◆ TASK DETAILS: Line by line, copy out the entries exactly and leave the pictures behind.

◆ EXERCISE INPUT:
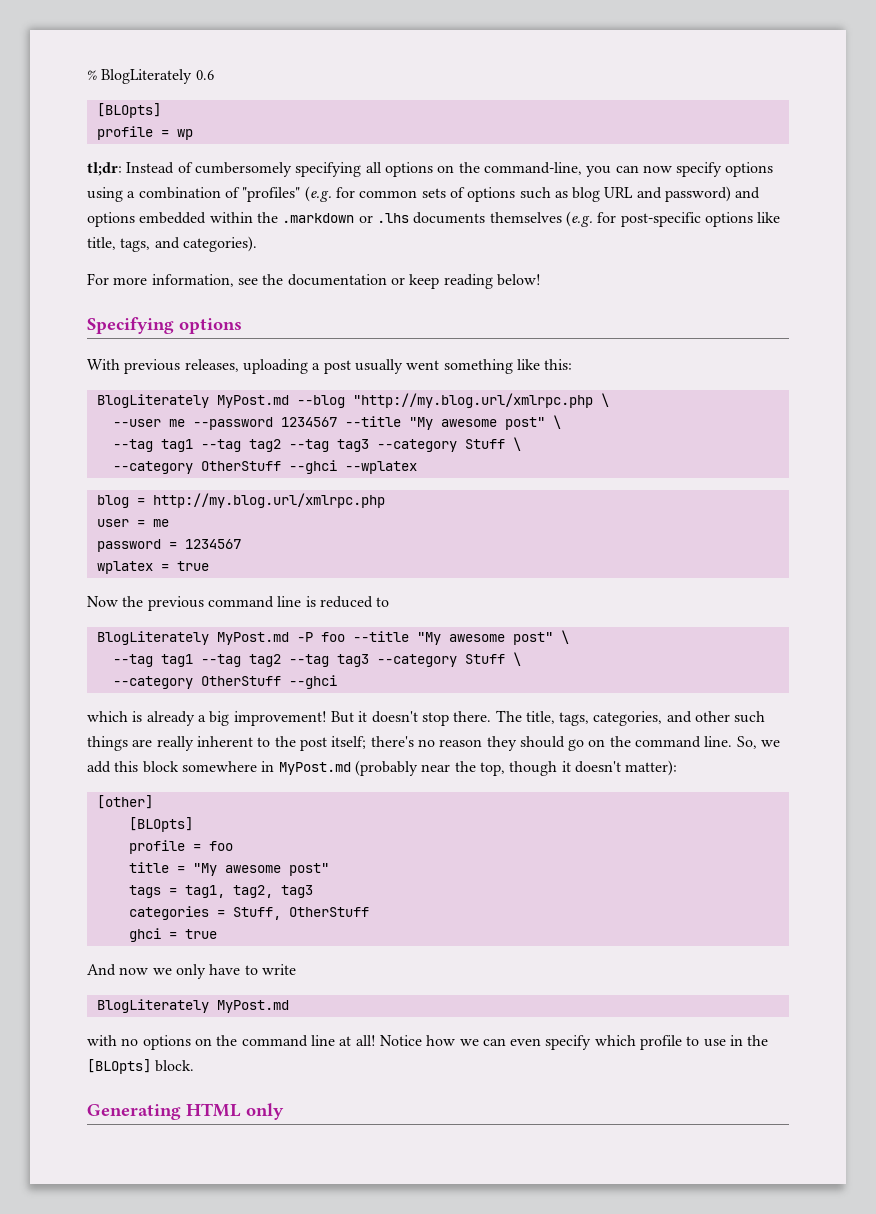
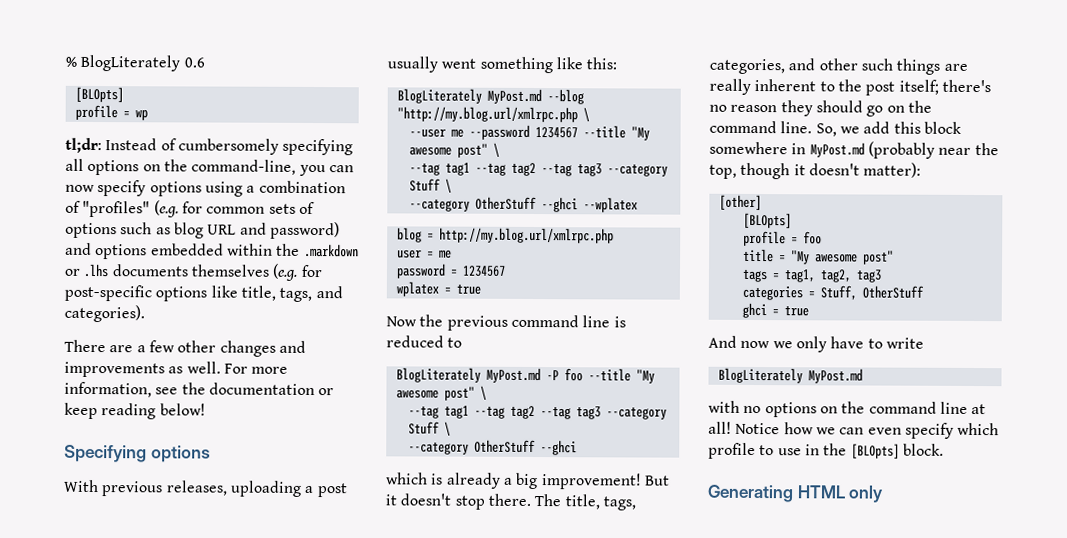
(257, 244) none -> [64,339,306,357] [64,361,221,378] There are a few other changes and improvements as well.

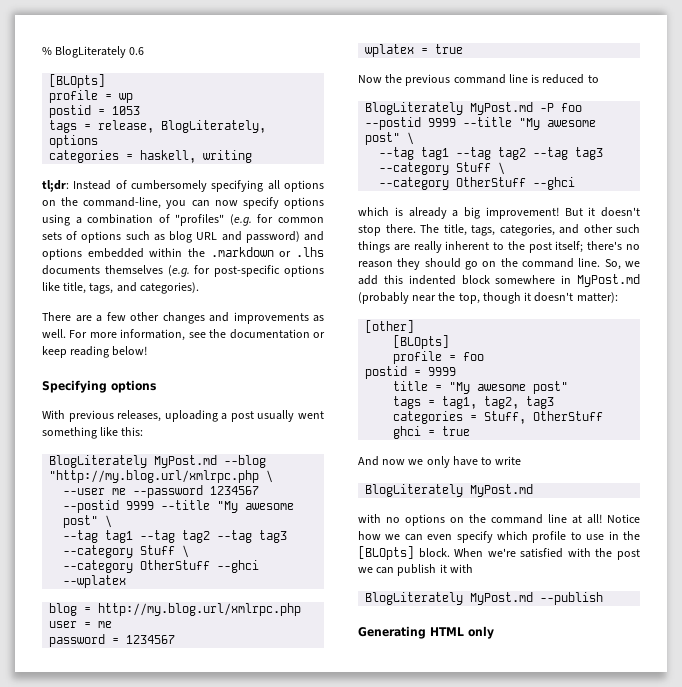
(148, 115) none -> [49,105,141,118] [49,120,267,133] [49,135,99,148] [49,150,253,163] // postid = 1053 // tags = release, BlogLiterately, options // categories = haskell, writing
(578, 133) none -> [63,500,155,513] --postid 9999
(583, 375) none -> [365,117,457,130] --postid 9999
(921, 127) none -> [408,275,456,285] indented
(822, 238) none -> [365,366,457,379] // postid = 9999
(944, 449) none -> [454,548,640,560] [358,564,473,576] [365,592,604,605] When we're satisfied with the post we can publish it with // BlogLiterately MyPost.md --publish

◆ ANSWER TO THE PROBLEM:
(257, 244) none -> [64,339,306,357] [64,361,221,378] There are a few other changes and improvements as well.

(148, 115) none -> [49,105,141,118] [49,120,267,133] [49,135,99,148] [49,150,253,163] // postid = 1053 // tags = release, BlogLiterately, options // categories = haskell, writing
(578, 133) none -> [63,500,155,513] --postid 9999
(583, 375) none -> [365,117,457,130] --postid 9999
(921, 127) none -> [408,275,456,285] indented
(822, 238) none -> [365,366,457,379] // postid = 9999
(944, 449) none -> [454,548,640,560] [358,564,473,576] [365,592,604,605] When we're satisfied with the post we can publish it with // BlogLiterately MyPost.md --publish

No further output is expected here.